Work item: Where the word "Choose" occurs in a line of the data, return the whole line.

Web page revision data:
::::

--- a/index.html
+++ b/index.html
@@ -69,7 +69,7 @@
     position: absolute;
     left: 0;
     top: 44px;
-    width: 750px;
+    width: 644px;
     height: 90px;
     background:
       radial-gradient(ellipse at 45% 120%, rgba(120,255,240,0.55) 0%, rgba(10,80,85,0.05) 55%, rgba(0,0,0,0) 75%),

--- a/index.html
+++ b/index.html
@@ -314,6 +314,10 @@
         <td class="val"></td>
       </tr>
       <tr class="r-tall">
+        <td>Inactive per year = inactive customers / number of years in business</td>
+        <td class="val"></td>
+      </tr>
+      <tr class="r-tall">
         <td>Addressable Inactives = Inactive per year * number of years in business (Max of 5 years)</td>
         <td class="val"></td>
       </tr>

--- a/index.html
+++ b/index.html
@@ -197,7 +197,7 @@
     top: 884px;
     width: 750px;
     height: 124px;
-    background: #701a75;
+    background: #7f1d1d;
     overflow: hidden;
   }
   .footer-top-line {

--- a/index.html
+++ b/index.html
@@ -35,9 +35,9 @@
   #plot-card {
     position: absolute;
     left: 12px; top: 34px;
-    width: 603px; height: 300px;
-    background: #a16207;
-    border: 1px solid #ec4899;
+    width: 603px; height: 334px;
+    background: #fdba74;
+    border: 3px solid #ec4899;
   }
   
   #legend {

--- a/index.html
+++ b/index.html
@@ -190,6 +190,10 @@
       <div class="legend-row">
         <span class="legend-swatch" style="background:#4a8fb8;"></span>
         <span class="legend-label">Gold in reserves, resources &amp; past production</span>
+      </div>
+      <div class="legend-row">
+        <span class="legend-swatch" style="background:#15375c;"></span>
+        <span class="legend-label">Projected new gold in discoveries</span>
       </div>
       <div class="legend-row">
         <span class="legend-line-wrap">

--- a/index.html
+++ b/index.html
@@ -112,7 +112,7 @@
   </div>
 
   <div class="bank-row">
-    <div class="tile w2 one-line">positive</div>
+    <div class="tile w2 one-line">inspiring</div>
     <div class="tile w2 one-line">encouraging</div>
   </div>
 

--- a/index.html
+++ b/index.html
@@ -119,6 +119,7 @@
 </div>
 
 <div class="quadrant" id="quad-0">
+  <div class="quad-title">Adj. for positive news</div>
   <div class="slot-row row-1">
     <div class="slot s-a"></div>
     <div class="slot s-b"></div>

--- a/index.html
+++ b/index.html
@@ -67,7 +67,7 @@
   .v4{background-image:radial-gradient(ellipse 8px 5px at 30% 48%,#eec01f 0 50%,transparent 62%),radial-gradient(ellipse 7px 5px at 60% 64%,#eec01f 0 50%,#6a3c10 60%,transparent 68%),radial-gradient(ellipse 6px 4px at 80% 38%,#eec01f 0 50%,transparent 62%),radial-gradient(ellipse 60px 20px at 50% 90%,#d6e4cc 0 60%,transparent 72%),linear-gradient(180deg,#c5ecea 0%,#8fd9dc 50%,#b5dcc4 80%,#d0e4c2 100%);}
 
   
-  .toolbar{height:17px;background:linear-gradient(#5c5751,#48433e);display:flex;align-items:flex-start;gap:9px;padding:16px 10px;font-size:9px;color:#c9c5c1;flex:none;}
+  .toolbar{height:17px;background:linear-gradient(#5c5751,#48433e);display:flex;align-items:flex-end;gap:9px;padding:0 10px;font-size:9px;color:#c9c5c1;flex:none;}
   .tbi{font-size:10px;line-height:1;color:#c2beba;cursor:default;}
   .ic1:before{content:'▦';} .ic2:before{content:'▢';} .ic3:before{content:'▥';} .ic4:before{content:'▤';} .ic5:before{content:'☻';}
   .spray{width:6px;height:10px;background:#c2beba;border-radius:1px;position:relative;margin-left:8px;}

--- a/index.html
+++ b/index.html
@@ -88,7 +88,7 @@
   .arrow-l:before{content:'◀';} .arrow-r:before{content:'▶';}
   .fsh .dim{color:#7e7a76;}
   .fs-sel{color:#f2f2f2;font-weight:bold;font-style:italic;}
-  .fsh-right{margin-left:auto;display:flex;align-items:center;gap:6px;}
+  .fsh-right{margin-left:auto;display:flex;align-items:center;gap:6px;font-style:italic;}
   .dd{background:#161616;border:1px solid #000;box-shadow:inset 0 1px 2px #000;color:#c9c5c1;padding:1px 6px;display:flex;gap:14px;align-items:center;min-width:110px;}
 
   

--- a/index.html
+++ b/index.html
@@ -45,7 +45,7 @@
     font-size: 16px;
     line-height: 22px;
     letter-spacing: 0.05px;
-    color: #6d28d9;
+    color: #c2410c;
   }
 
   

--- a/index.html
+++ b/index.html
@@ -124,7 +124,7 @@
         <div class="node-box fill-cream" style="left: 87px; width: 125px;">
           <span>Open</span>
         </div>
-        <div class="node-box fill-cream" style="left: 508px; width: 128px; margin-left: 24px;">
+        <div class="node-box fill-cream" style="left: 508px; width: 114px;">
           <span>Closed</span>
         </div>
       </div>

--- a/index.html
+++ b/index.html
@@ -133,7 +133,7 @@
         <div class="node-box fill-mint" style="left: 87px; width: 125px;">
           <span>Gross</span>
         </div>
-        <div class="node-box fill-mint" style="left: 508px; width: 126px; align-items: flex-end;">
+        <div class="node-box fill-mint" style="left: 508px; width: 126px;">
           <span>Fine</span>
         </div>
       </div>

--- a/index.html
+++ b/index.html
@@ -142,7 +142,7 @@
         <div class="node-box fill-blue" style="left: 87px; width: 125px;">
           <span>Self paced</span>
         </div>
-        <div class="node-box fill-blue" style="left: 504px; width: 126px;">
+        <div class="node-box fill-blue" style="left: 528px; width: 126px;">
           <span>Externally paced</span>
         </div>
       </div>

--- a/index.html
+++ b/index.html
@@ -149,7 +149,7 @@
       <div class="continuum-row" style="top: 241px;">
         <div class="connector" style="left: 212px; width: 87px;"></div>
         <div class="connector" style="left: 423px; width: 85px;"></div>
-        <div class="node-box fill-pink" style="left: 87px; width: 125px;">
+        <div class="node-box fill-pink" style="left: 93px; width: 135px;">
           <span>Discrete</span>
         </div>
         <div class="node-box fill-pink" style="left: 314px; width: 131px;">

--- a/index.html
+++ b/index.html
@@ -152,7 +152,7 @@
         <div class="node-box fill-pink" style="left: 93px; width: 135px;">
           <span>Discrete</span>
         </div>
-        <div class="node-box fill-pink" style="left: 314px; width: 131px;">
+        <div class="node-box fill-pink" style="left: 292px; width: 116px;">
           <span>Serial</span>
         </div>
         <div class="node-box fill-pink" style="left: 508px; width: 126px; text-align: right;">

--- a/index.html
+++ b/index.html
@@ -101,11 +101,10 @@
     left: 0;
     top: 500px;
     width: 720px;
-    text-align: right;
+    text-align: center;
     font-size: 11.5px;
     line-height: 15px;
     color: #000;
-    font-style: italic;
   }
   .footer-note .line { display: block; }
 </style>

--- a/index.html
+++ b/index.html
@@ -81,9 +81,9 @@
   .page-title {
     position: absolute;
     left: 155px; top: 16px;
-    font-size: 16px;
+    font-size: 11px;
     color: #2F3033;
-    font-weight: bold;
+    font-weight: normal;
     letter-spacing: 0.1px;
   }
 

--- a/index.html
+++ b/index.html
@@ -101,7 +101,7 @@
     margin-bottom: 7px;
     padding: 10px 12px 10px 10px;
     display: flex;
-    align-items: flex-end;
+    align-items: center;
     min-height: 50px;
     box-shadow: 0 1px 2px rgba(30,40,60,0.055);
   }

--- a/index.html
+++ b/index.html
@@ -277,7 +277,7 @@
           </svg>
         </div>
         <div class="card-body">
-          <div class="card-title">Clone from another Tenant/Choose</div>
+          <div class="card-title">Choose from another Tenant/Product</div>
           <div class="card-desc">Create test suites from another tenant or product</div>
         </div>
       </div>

::::

Response area:
-          <div class="card-title">Clone from another Tenant/Choose</div>
+          <div class="card-title">Choose from another Tenant/Product</div>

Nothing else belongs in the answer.